- Abram built an altar there and worshiped
- Abram traveled south to Bethel and built another altar and worshiped the Lord
- Then he traveled south by stages toward the Negev. They pitched their tent between Bethel and Ai. This place marks the place where they had camped previously. In the same place
- Abram built an altar and worshiped the Lord again. Lot moved his tent near Sodom and settled among the cities.
- Abram moved his tent and settled near the oaks of Mamre, which are in Hebron.
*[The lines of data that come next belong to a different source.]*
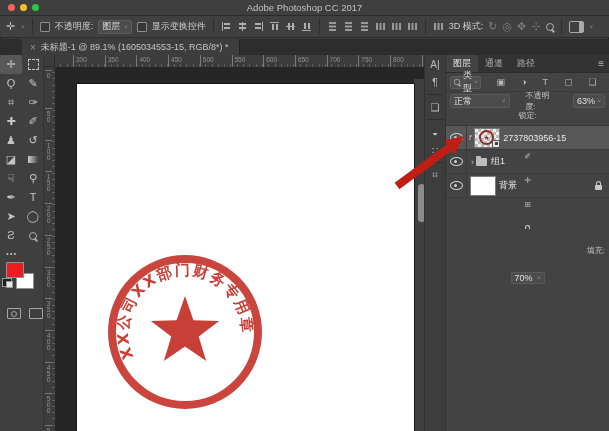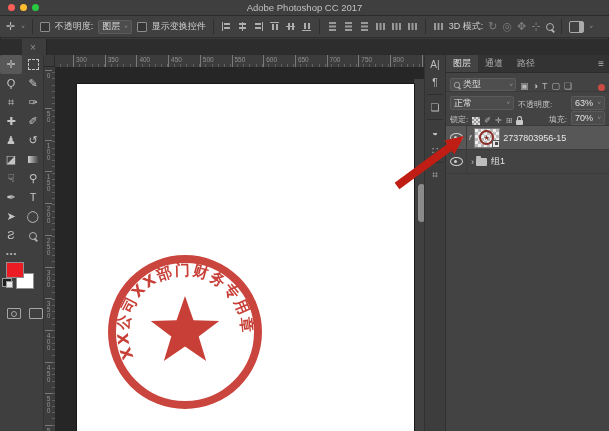"未标题-1 @ 89.1% (1605034553-15, RGB/8*)" span { html: none -> <span>未标题-1 @ 89.1% (1605034553-15, RGB/8*) *</span> }
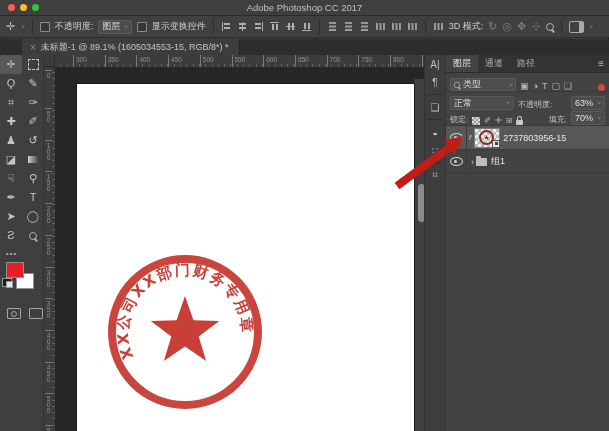"类型" .prow { align-items: flex-end -> center; gap: 4px -> 16px }
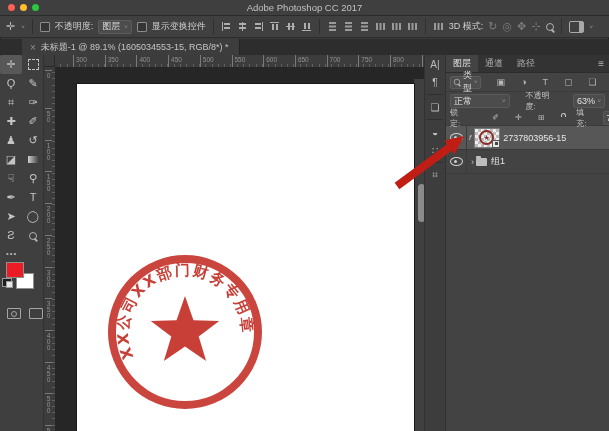"锁定:" .lockrow { flex-direction: none -> column }
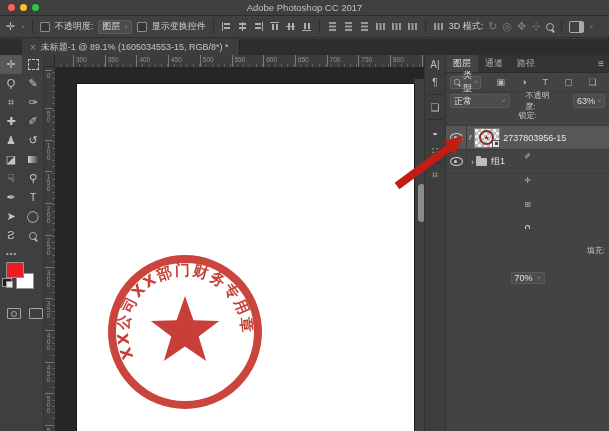"背景" div.layerrow { html: none -> <div> <div> <span></span> </div> <div></div> <span>背景</span> <span></span> </div> }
- He built another altar to the Lord.
- Abram rescues Lot: as the armies of the kings of Sodom and Gomorrah fled, some fell into clay pits, while the rest escaped to the hills. When Abram returned from his victory, the king of Shalem, Mechizedek, a priest of God Most High, brought bread and wine and blessed him – a form of worship
- Abram gave him a tenth of everything, tithing – a type of worship
Today’s Nourishment: Will your worship exist only during good times or will you choose to worship, even in the hard times and hard places. Abram lived in Haran (hard place) yet, notice the times he worshiped, whether building an altar, pitching his tent, receiving the bread and wine from Melchizedek (a type of Christ) or tithing.
I choose to worship in the midst of those hard places. I choose to worship now, today in the midst of the hard place, which we face with Kent’s recent diagnosis and now with his two surgeries ahead of us, unless you heal him. We certainly pray that you dissolve the large kidney stone and heal Kent of cancer with no need for surgery. We expect the arrival of our little Emily Kate (granddaughter) in the mix of both procedures.
I noticed that Abraham reached his destination in stages. Lord, you may heal Kent in stages, but, once again, as Abraham did, we pitch our tent toward you. We worship you. Cause the kings of kidney stone and cancer to fall into clay pits and dissolve. Bring your bread and wine to offer healing. We give you our lives and everything concerning our lives.
What is your worship in the midst of your Hebron, “hard place?”